Johnny Depp and Armie Hammer star in The Lone Ranger.

Johnny Depp and Armie Hammer star in The Lone Ranger.

Johnny Depp’s latest film “The Lone Ranger” is galloping toward movie history oblivion with reports that it could lose $160 million and become one of the biggest flops in recent memory. But don’t blame it on the fact it is a Western.

Traditional Westerns were once a staple of Hollywood film-making and enjoyed a Golden Era between the 1930s and 1960s on both the big- and small-screen.

But the genre started going out of fashion when political correctness gripped the 1970s. “The Lone Ranger” suffered from some of the same problems. Indian groups protested Depp’s portrayal of Tonto, a Comanche Indian who didn’t look anything like a storied 19th century tribe member.

The film opened in 3,904 theaters and drew poorly throughout the four-day holiday weekend, according to

Top Grossing Westerns Since 1979 (Dom)
No. Film Gross $ Release
1 Dances with Wolves $184M 11/9/90
2 True Grit $171M 12/22/10
3 Django Unchained $163M 12/25/12
4 Rango (Ana). $123M 3/4/11
5 Wild Wild West $114M 6/30/99
6 Maverick $102M 5/20/94
7 Unforgiven $101M 8/7/92
8 Cowboys & Aliens $100M 7/29/11
9 Back to Future 2 $88M 5/25/90
10 Brokeback Mountain $83M 12/9/05
Source: BoxOffice Mojo

The film grossed $49 million domestically and another $30 million, or so, overseas for gross of around $73 million, reportedly not enough to recoup its estimated $215 million to $250 million production budget.

Has Hollywood lost its touch when it comes to making Westerns that people want to see?

“The Lone Ranger” is the exception rather than the rule. Walt Disney Pictures, Jerry Bruckheimer and Director Gore Verbinski took a storied Western tale and remade it as a saddle-and-spurs “Pirates of the Caribbean.” It lacked a moral center and never established a consistent feel.

Just when it started building dramatic tension, Depp’s slapstick broke up the pacing and confused audiences. Was it a drama? A comedy? Not even the screenwriters could make up their minds. Say what you will about Depp’s star power, he’s had as many flops as successes.

Which is not to say, offbeat Westerns won’t work at the box office. Quentin Tarantino pulled one off with “Django Unchained,” which has grossed $424 million worldwide. Films that stay true to the genre’s traditional themes also appeal to modern audiences.

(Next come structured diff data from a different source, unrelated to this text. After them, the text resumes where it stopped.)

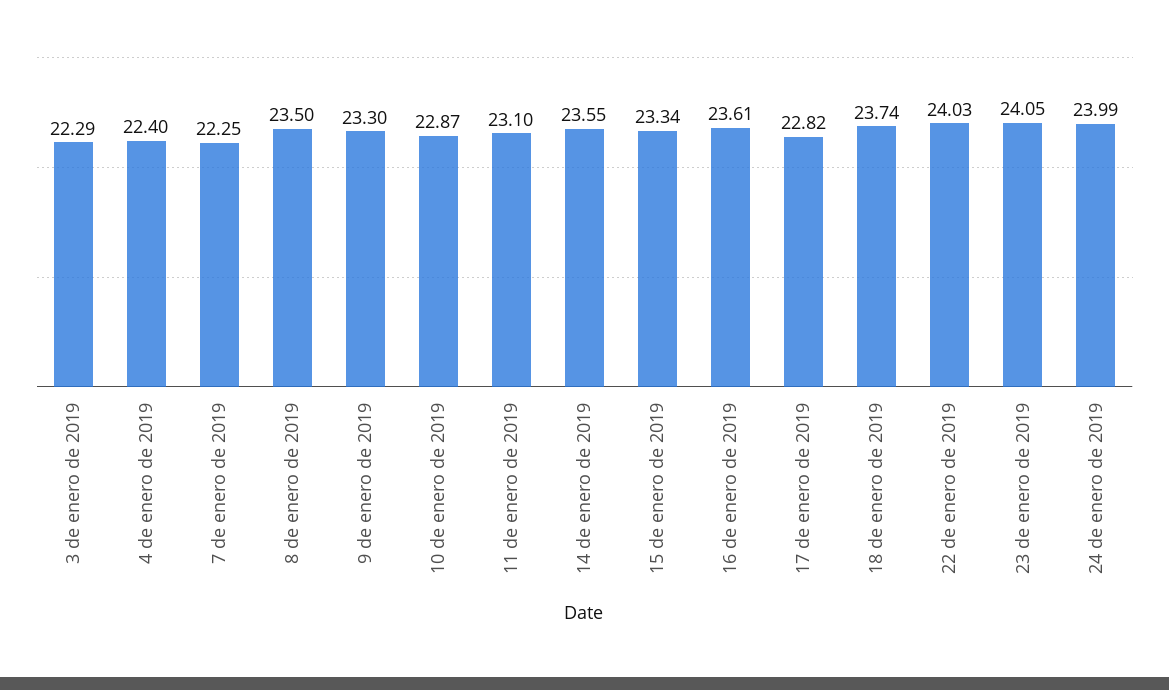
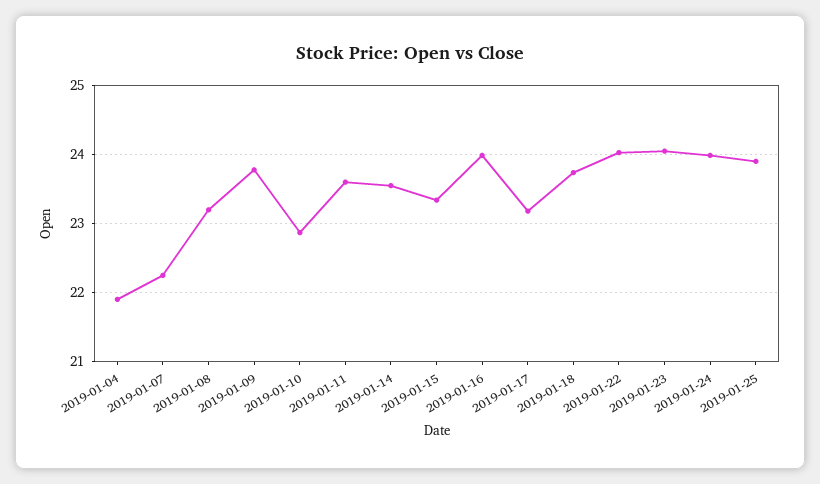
3 de enero de 2019: 22.29 -> none
4 de enero de 2019: 22.4 -> 21.9
8 de enero de 2019: 23.5 -> 23.2
9 de enero de 2019: 23.3 -> 23.8
11 de enero de 2019: 23.1 -> 23.6
16 de enero de 2019: 23.61 -> 24
17 de enero de 2019: 22.82 -> 23.2
2019-01-25: none -> 23.9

Kevin Costner’s 2004 film “Open Range,” with Robert Duvall and Annette Bening contains all the of the classic Western elements, from its notions about freedom, independence and frontier justice, to the ruggedness of its characters. Some consider it Costner’s best work. He directed and starred and is an old hand at the genre.

His classic 1990 film “Dances With Wolves,” is the antithesis of “The Lone Ranger,” in its accurate portrayal of the looming clash between Native Americans and white settlers. It won Oscars for Best Picture and Best Director, and is credited with rekindling Hollywood’s interest in Westerns.

Moreover, it grossed $424 million worldwide against a $22 million production budget, making it the best performing western movie in the last 30 years, according to boxofficemojo.

The Coen brothers remake of the 1969 John Wayne classic, “True Grit,” is evidence that even old-fashioned “horse operas” still appeal to modern audiences. It’s the second highest grossing Western since 1979, pulling in $252 million against a $38 million budget.

The 2011 film starred Jeff Bridges as one-eyed US Marshall Rooster Cogburn. Wayne won a Best Actor Oscar for the role; the Coen’s film was nominated for ten Oscars, although it didn’t win any.

Other top 21st-century westerns would have to include the 2007 remake of “3:10 to Yuma,” starring Russell Crowe, Christian Bale. It was also a top film when it was released in 1957 starring Glenn Ford and Van Heflin.

“The Assassination of Jesse James by the Coward Robert Ford,” director Andrew Dominik’s take on the death of Frank Howard was haunting and lyrical, with out-sized performances by Brad Pitt and Casey Affleck. It’s the anti-western with its slow melodic pacing, yet it’s a captivating character study and a meditation on celebrity.

As such, “The Lone Ranger” will go down as another bust for both Depp and Disney. But it didn’t have to be that way, and hopefully won’t kill the genre.